===== Data section =====
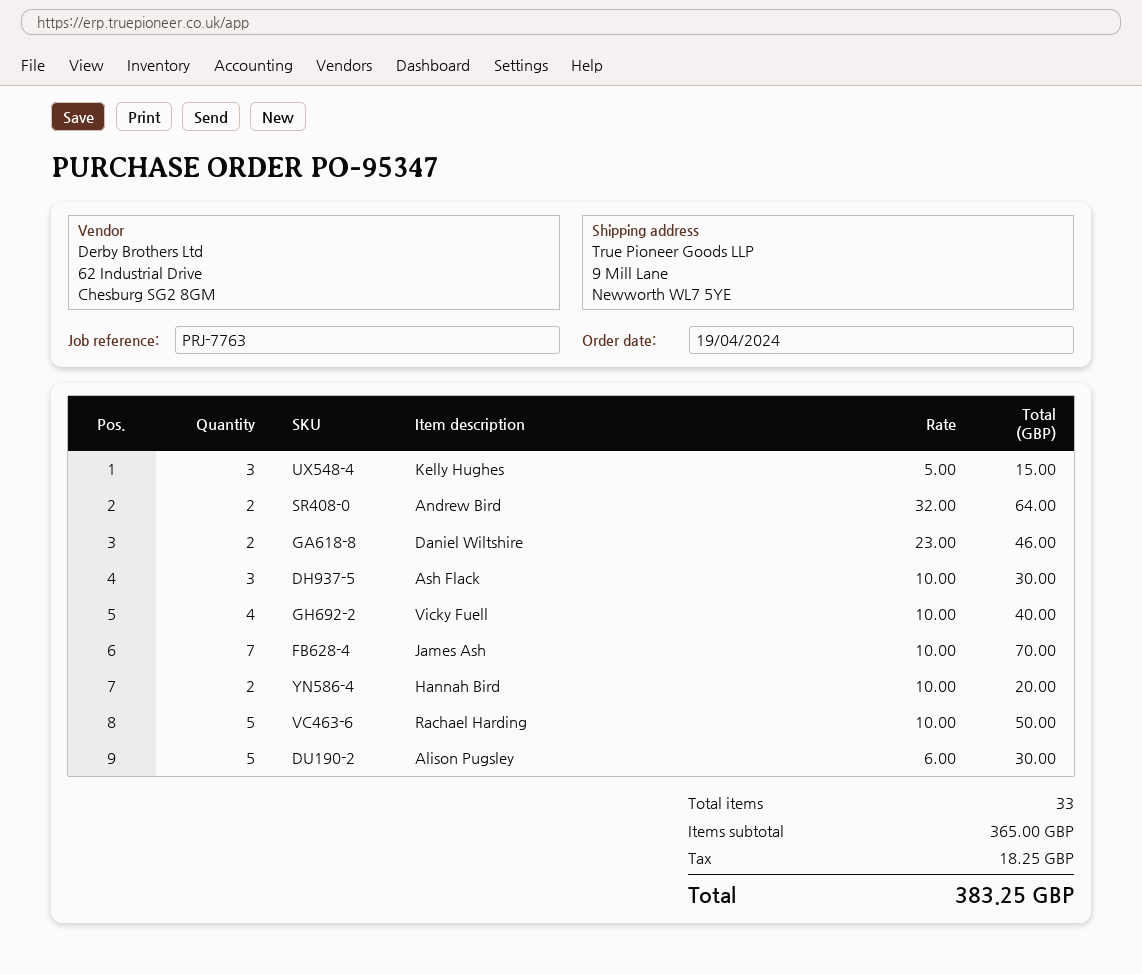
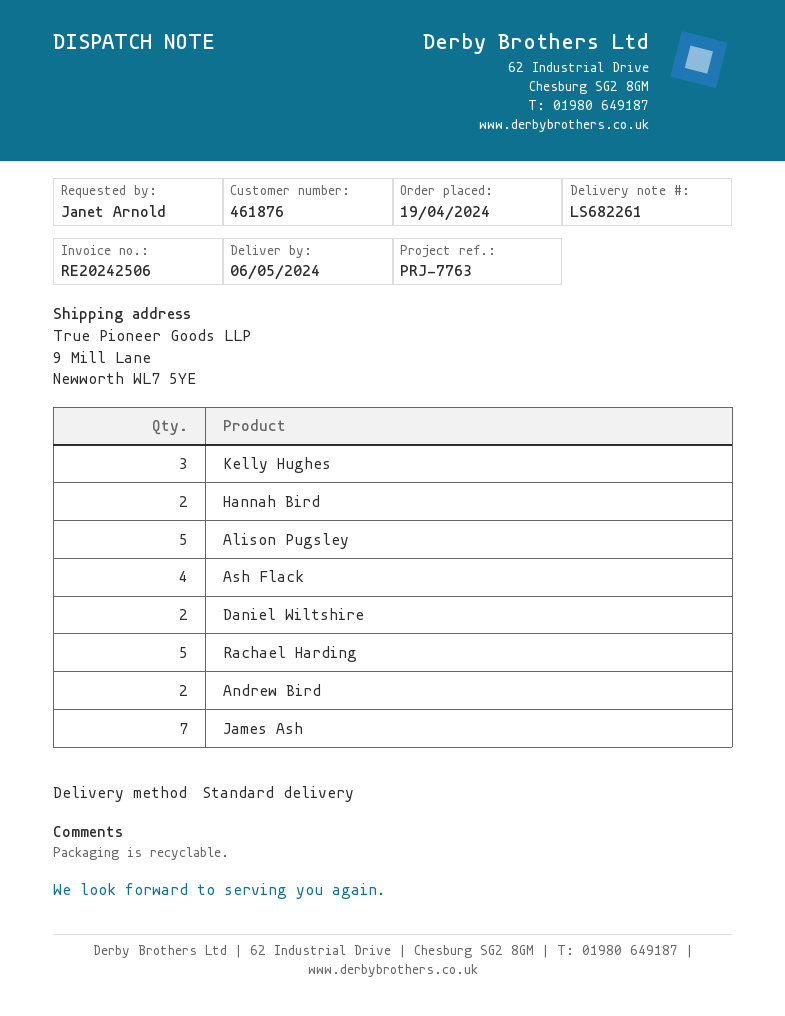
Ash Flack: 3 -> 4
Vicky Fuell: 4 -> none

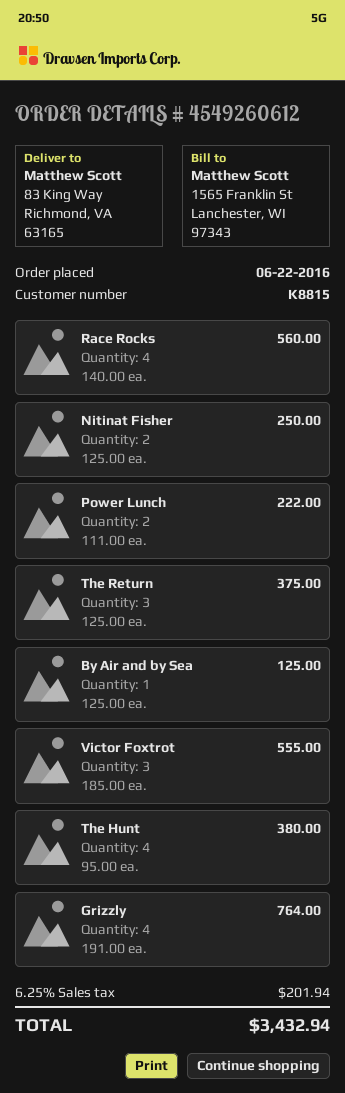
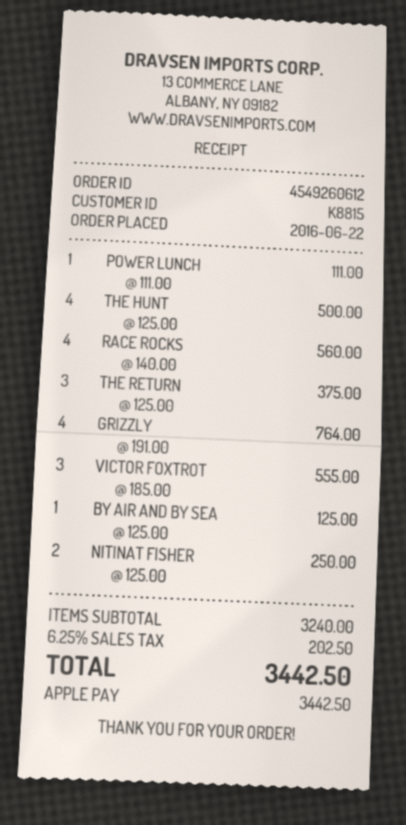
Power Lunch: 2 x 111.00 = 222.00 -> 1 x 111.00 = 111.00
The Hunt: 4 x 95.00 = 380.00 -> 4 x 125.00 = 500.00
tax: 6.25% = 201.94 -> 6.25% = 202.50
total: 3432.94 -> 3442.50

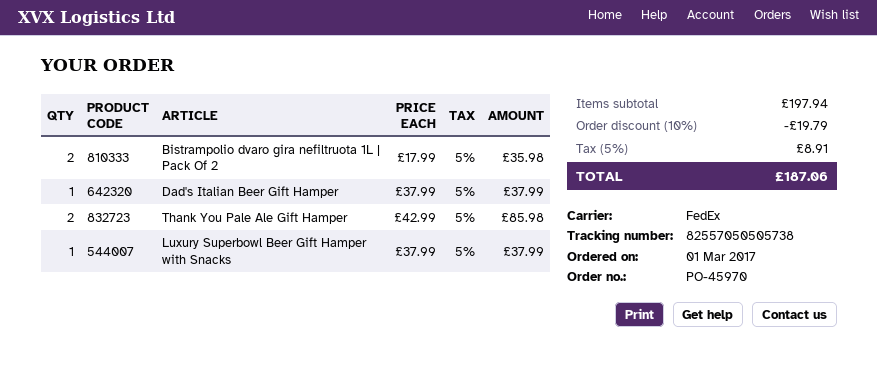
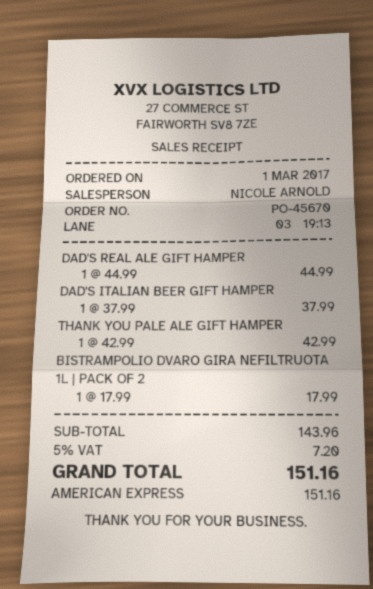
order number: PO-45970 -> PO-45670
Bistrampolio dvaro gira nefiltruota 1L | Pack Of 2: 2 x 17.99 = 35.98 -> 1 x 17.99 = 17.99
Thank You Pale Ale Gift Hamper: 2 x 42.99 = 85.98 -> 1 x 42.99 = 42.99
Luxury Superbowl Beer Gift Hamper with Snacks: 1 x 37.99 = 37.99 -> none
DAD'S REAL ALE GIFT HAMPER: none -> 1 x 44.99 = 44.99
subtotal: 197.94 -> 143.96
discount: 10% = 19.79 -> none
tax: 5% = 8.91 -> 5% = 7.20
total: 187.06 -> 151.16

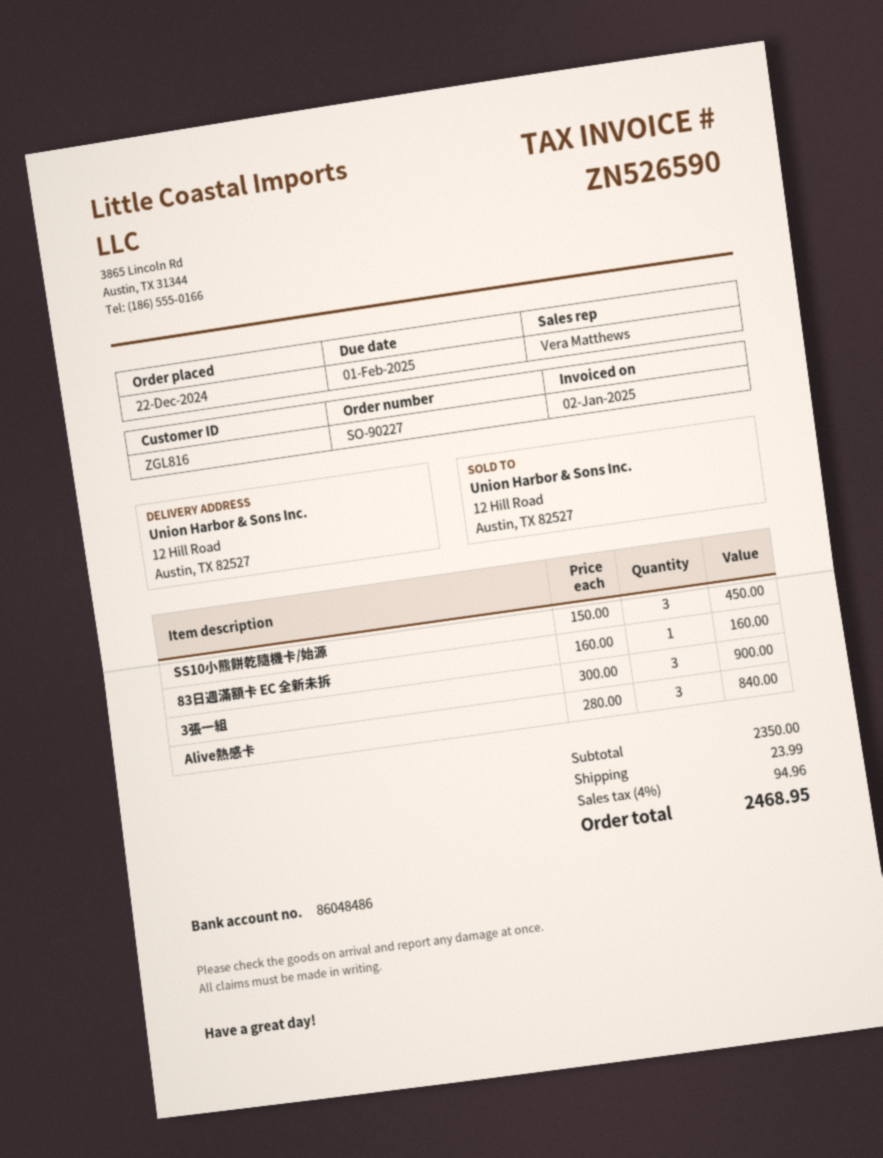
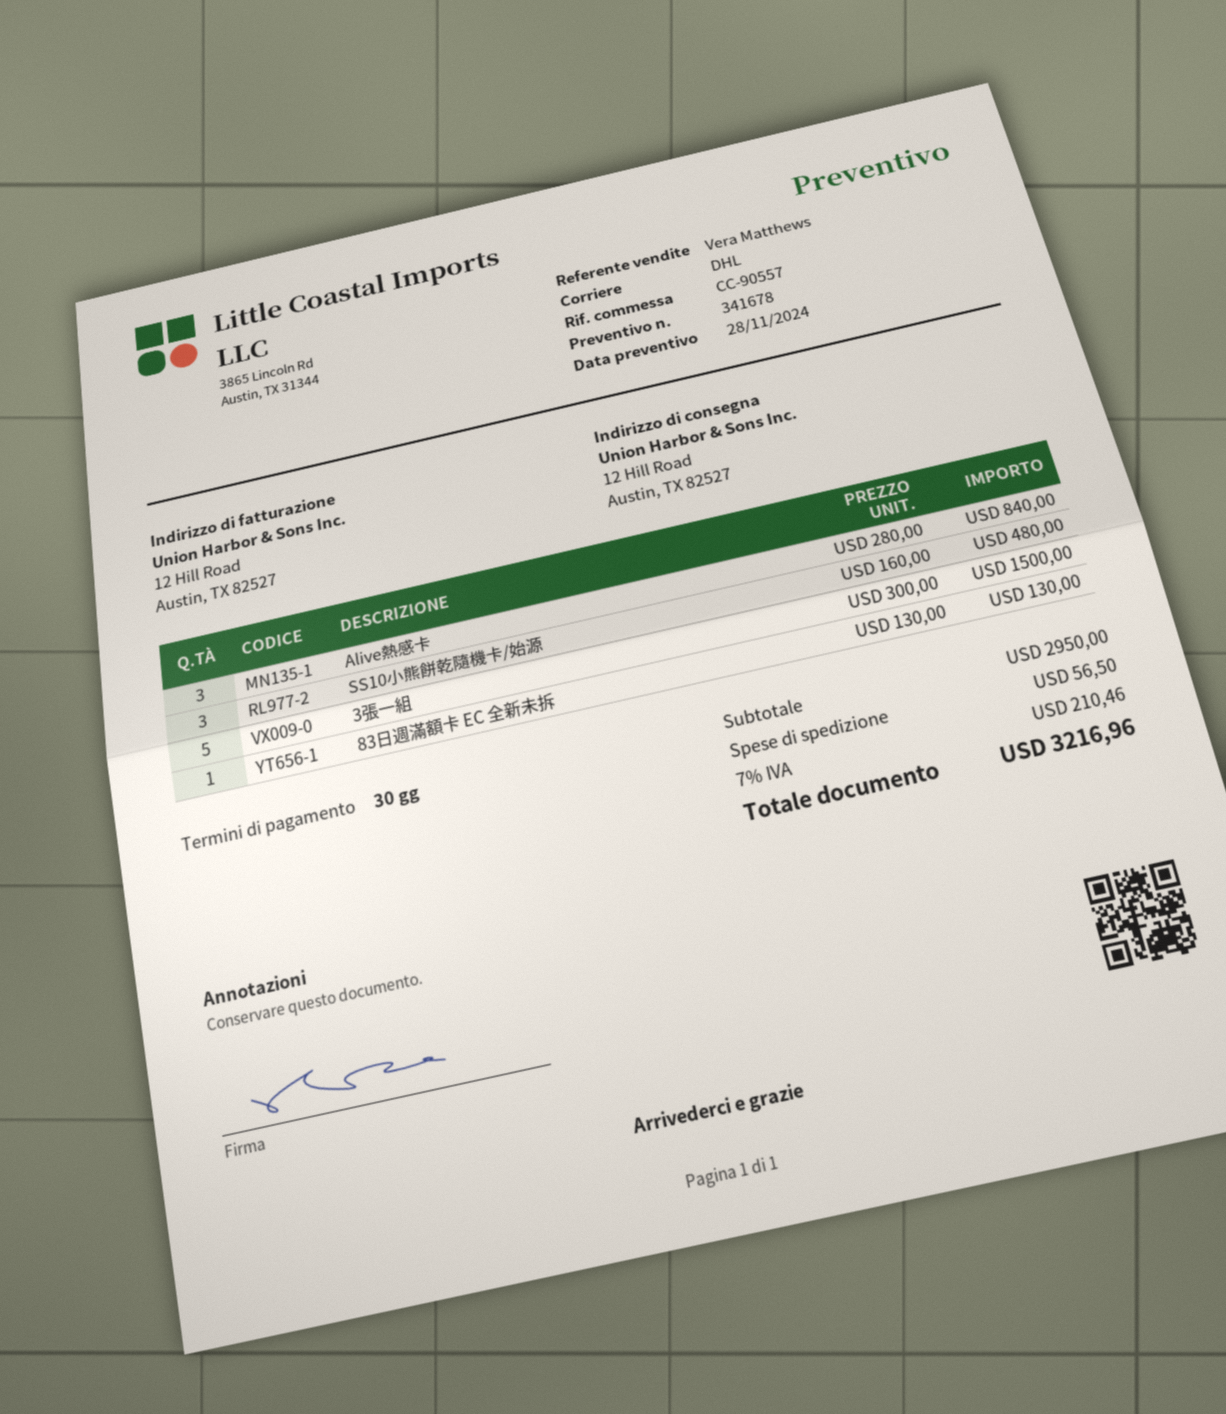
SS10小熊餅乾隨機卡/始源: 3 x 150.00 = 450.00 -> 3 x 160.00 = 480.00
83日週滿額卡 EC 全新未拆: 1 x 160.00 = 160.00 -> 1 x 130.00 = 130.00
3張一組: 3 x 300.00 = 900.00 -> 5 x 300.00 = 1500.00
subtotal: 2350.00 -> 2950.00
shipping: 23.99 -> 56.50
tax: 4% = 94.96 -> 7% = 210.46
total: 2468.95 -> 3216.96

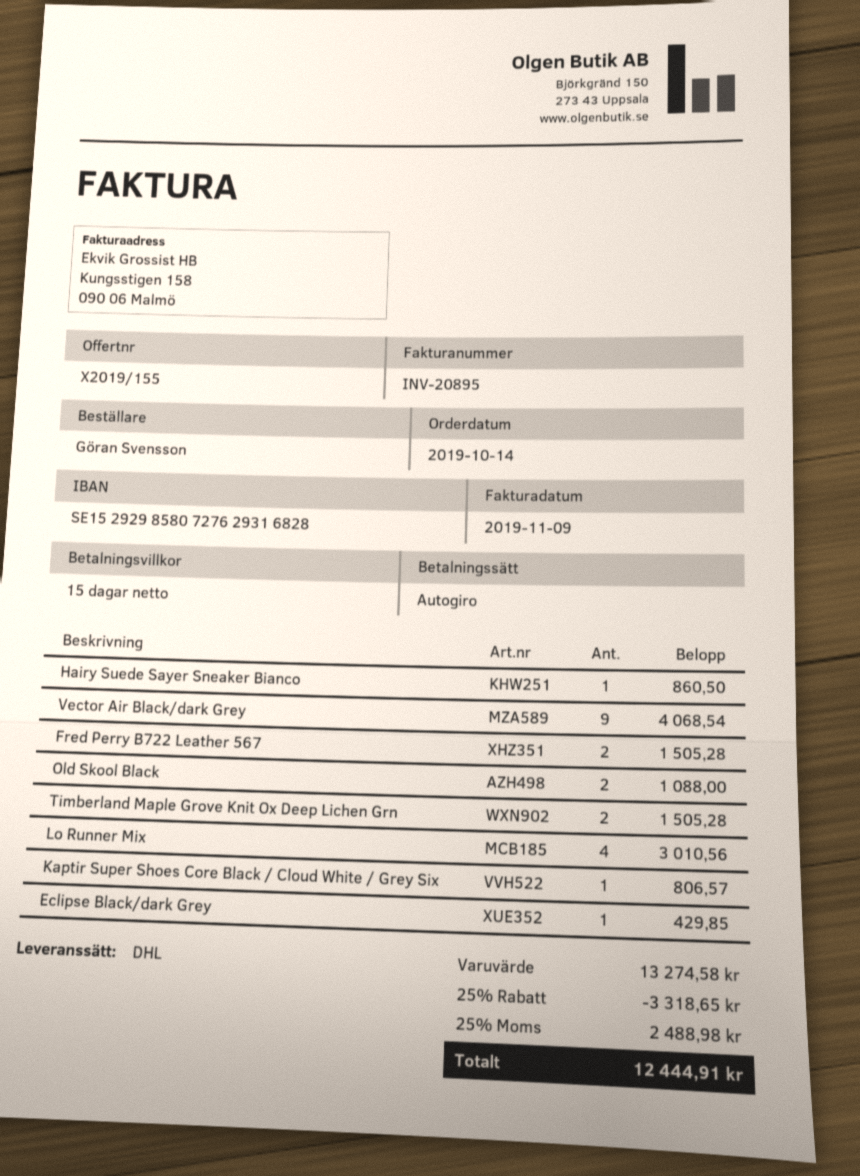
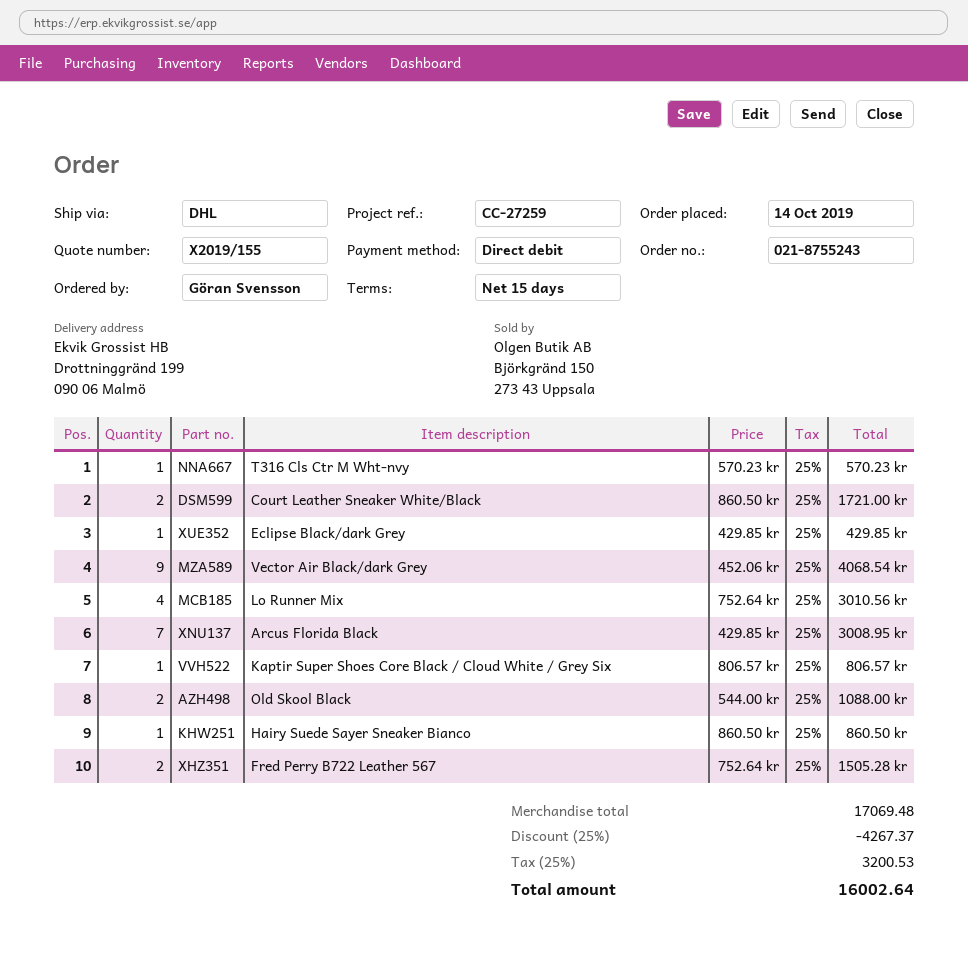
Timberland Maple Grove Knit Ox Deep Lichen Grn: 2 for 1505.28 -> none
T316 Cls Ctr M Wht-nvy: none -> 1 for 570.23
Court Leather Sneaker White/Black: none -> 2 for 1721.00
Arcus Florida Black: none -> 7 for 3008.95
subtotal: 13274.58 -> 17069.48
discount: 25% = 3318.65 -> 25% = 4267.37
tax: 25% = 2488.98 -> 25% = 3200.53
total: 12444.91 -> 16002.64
=====
**Work instructions**
Every line from the one holding "SS10小熊餅乾隨機卡/始源: 3 x" through the last line of the entries above, and nothing else, is to be restated word for word. Pictures stay out.

**Solved problem**
SS10小熊餅乾隨機卡/始源: 3 x 150.00 = 450.00 -> 3 x 160.00 = 480.00
83日週滿額卡 EC 全新未拆: 1 x 160.00 = 160.00 -> 1 x 130.00 = 130.00
3張一組: 3 x 300.00 = 900.00 -> 5 x 300.00 = 1500.00
subtotal: 2350.00 -> 2950.00
shipping: 23.99 -> 56.50
tax: 4% = 94.96 -> 7% = 210.46
total: 2468.95 -> 3216.96

Timberland Maple Grove Knit Ox Deep Lichen Grn: 2 for 1505.28 -> none
T316 Cls Ctr M Wht-nvy: none -> 1 for 570.23
Court Leather Sneaker White/Black: none -> 2 for 1721.00
Arcus Florida Black: none -> 7 for 3008.95
subtotal: 13274.58 -> 17069.48
discount: 25% = 3318.65 -> 25% = 4267.37
tax: 25% = 2488.98 -> 25% = 3200.53
total: 12444.91 -> 16002.64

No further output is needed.